■ Activity
Pull every line from the records that has the word "none" in it.
===============
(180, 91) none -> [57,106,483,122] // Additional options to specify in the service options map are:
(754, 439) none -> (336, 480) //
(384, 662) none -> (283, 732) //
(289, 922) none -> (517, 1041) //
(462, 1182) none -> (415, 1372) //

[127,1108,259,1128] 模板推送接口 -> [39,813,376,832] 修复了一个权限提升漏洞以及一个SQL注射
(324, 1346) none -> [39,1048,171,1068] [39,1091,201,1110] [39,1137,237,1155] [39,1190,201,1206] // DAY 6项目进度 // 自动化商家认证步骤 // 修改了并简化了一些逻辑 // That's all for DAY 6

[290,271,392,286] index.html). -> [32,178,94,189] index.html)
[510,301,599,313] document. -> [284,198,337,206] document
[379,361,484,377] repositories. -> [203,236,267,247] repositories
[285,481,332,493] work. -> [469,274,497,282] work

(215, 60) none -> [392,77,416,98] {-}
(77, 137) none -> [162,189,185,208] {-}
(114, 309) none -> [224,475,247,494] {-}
===============
■ Output for this exercise
(180, 91) none -> [57,106,483,122] // Additional options to specify in the service options map are:
(754, 439) none -> (336, 480) //
(384, 662) none -> (283, 732) //
(289, 922) none -> (517, 1041) //
(462, 1182) none -> (415, 1372) //
(324, 1346) none -> [39,1048,171,1068] [39,1091,201,1110] [39,1137,237,1155] [39,1190,201,1206] // DAY 6项目进度 // 自动化商家认证步骤 // 修改了并简化了一些逻辑 // That's all for DAY 6
(215, 60) none -> [392,77,416,98] {-}
(77, 137) none -> [162,189,185,208] {-}
(114, 309) none -> [224,475,247,494] {-}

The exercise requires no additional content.